Before-and-after change records:

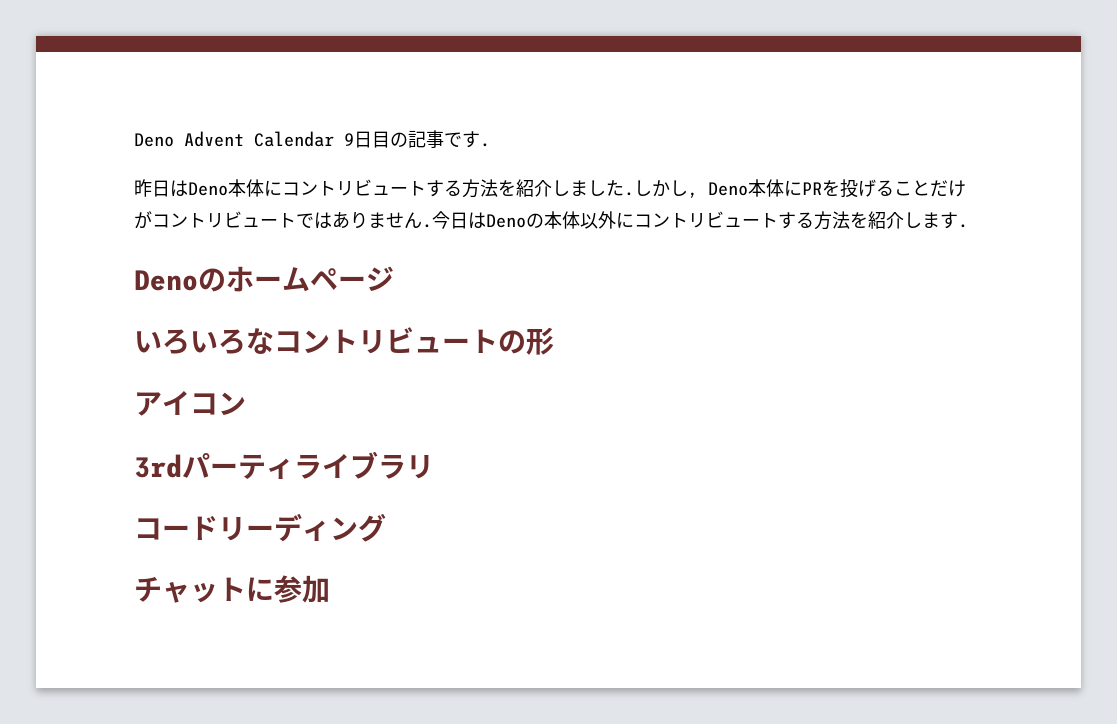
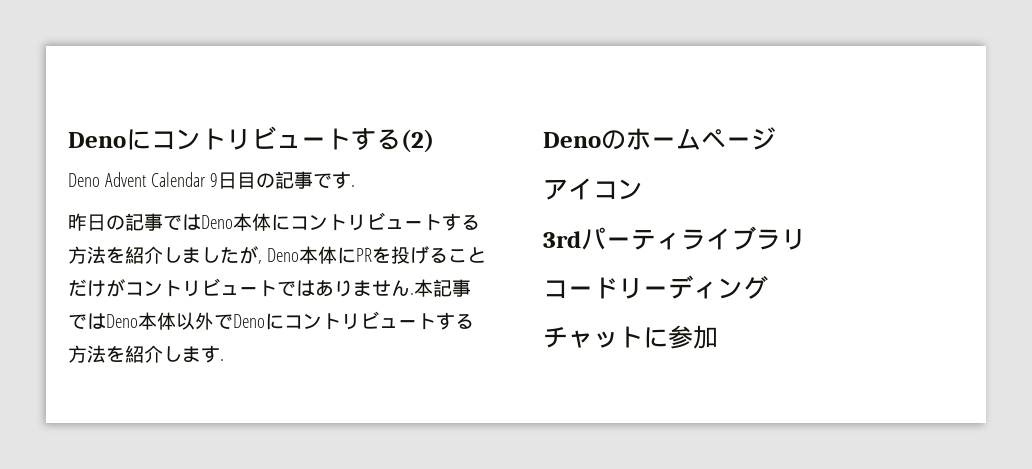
[134,133,174,147] Deno -> [68,126,434,153] [68,173,100,187] Denoにコントリビュートする(2) // Deno
(170, 188) none -> [106,213,182,231] の記事で
[624,180,688,197] .しかし -> [239,246,258,264] が
[432,211,544,229] 今日はDenoの -> [414,279,471,297] [68,313,138,329] 本記事ではDeno
(616, 220) none -> [214,314,265,329] でDeno
[134,327,554,355] // いろいろなコントリビュートの形 -> (776, 138) none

EXERCISE DESCRIPTION: Your task is to write out the lines from the one with "[624,180,688,197] .しかし -> [239,246,258,264] が" through the end of the records, exactly and with nothing added.

EXERCISE SOLUTION:
[624,180,688,197] .しかし -> [239,246,258,264] が
[432,211,544,229] 今日はDenoの -> [414,279,471,297] [68,313,138,329] 本記事ではDeno
(616, 220) none -> [214,314,265,329] でDeno
[134,327,554,355] // いろいろなコントリビュートの形 -> (776, 138) none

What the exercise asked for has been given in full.